Bake cakes until tops are just beginning to color and tester inserted into center comes out with a few crumbs attached, about 20 minutes. Cool cakes in pans on racks 10 minutes. Using small knife, cut around cakes to loosen; turn cakes out onto racks and cool completely.

Beat cream cheese and remaining 1 cup butter in large bowl until light and fluffy. Beat in remaining 1 tablespoon vanilla and pinch of salt. Gradually beat in powdered sugar. Cover and refrigerate frosting until firm enough to spread, about 15 minutes.

Place 1 cake layer on platter. Spread 1/2 cup frosting over top. Place half of sliced bananas evenly over frosting, leaving 1/4-inch border at edge. Place second cake layer on work surface. Spread 1/4 cup frosting over top. Place cake layer, frosting side down, atop bananas. Spread 1/2 cup frosting over top. Place remaining half of sliced bananas evenly over frosting, leaving 1/4-inch border at edge. Place third cake layer on work surface. Spread 1/4 cup frosting over top. Place cake layer, frosting side down, atop bananas. Spread remaining frosting over sides and top of cake. (Can be made 1 day ahead. Cover and chill.
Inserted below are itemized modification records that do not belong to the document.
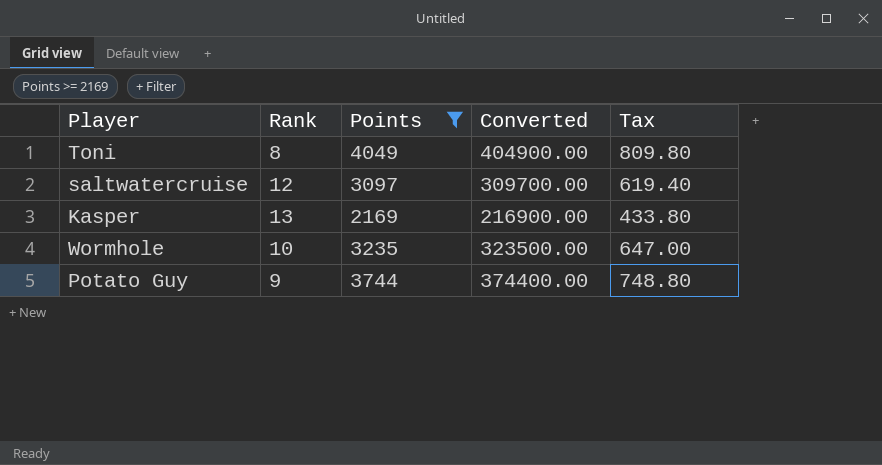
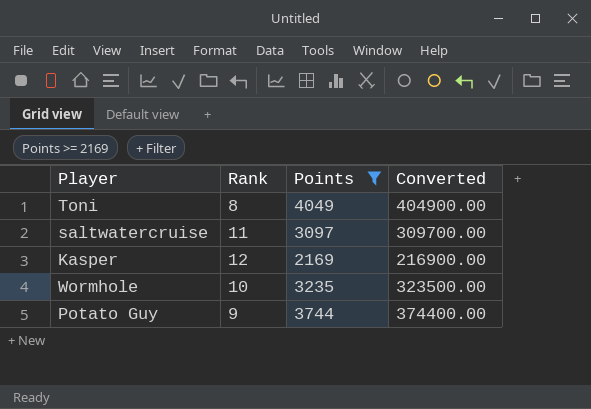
column Tax | formula: [Points] * 0.2 -> none
saltwatercruise | Rank: 12 -> 11
Kasper | Rank: 13 -> 12

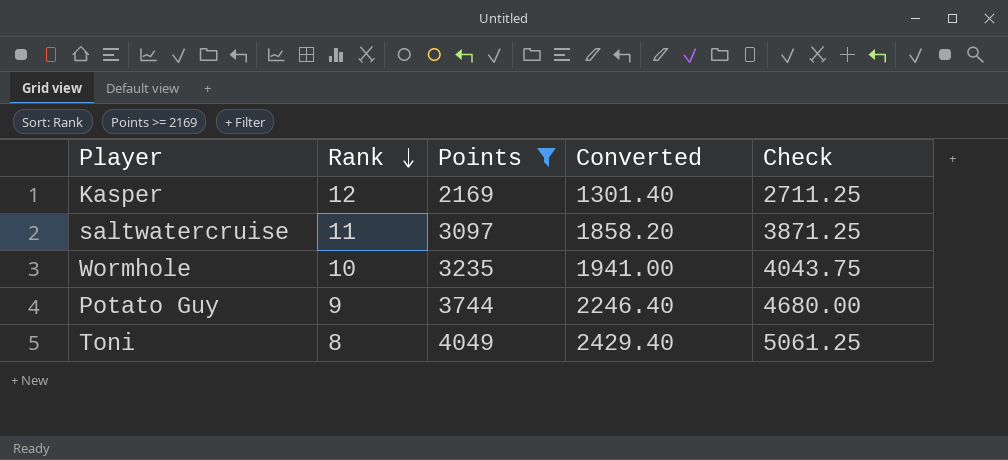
row order: none -> Rank descending
column Converted | formula: [Points] * 100 -> [Points] * 0.6
column Check | formula: none -> [Points] * 1.25

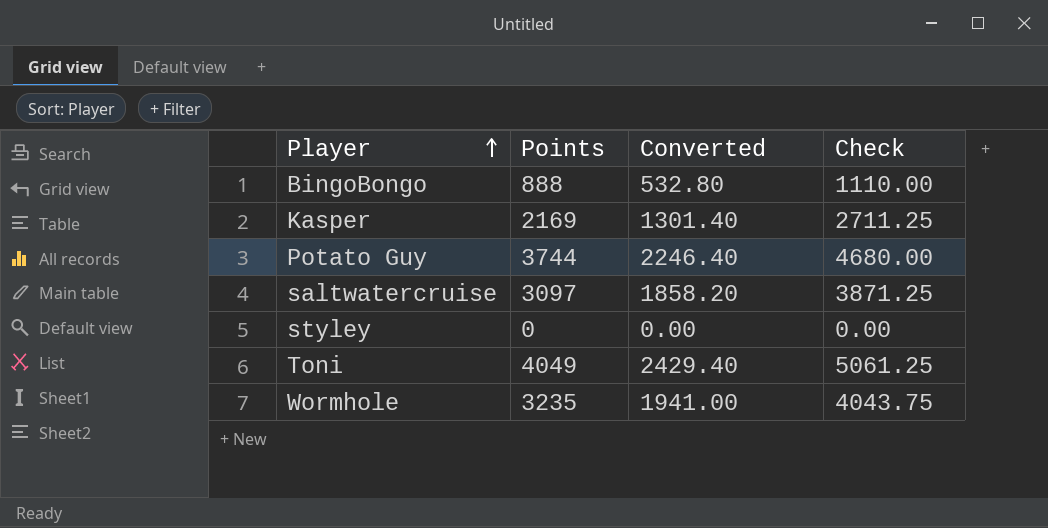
filter: Points >= 2169 -> none
row order: Rank descending -> Player ascending
column Rank | position: 2 -> none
Let stand 1 hour at room temperature before serving.)

Serves 8 to 10.

Bon App tit
October 1997

R.S.V.P.
Gabrielle Restaurant, New Orleans LA Gina,Fla (09:59:52) : APPLE-CREAM CHEESE TORTE
Begin preparing this a day ahead.

For crust
1 1/2 cups unbleached all purpose flour
1/2 cup (1 stick) chilled unsalted butter, cut into pieces
1/2 cup sugar
1 teaspoon vanilla extract
Pinch of salt

For filling
1 8-ounce package cream cheese, room temperature
1/4 cup sugar
1 large egg
1 teaspoon vanilla extract

For topping
1/3 cup sugar
1/2 teaspoon ground cinnamon
4 large Granny Smith apples, peeled, cored, thinly sliced (about 3 cups)
1/4 cup sliced almonds

Make crust:
Preheat oven to 400 F. Wrap outside of 9-inch-diameter springform pan with 2 3/4-inch-high sides with foil. Combine all ingredients in large bowl. Using fingertips, mix until moist dough clumps form. Gather dough into ball. Press onto bottom and 3/4 inch up sides of pan. Freeze 10 minutes. Bake until crust is light golden, about 10 minutes. Remove from oven. Reduce oven temperature to 350 F.

Make filling:
Beat all ingredients in large bowl until smooth. Pour filling into crust. Smooth top.

Make topping:
Combine sugar and cinnamon in large bowl. Add apple slices and toss to coat. Arrange atop filling. Sprinkle with almonds.

Bake torte until crust is deep golden and apples are tender, about 1 hour 30 minutes. Remove from oven; cool 1 hour. Cover; refrigerate overnight. (Torte can be prepared 3 days ahead. Keep refrigerated.)

Run small knife around pan sides to loosen torte. Remove pan sides. Place torte on platter. Serve cold.

Serves 8.

Bon App tit
March 1999

R.S.V.P.
The Village Bake Shoppe, Lewiston NY

Gina,Fla (09:58:50) : Fabulous Vegetable frittata
serves 6-8

1 c. sliced and halved zucchini
1 c. sliced mushrooms
3/4 c. chopped green bell pepper
3/4 c. chopped onions
1 clove garlic, minced
3 T. olive oil
6 eggs
1/4 c. cream
1 lb. cream cheese
2 c. cubed white bread, crusts removed
1 1/2 c. grated sharp Cheddar cheese
1/2 t. salt
1/2 t. pepper

Saute zucchini, mushrooms, bell pepper, onion and garlic in oil till barely soft. Cool.

Preheat oven to 350. Beat eggs and cream together in a large bowl. Add cream cheese in pinches. Add bread, cheddar and cooled veggies. Add salt and pepper. Pour mixture into a well-buttered 10-inch springform pan. Bake 55 mts. Let stand 10-15 mts. before serving.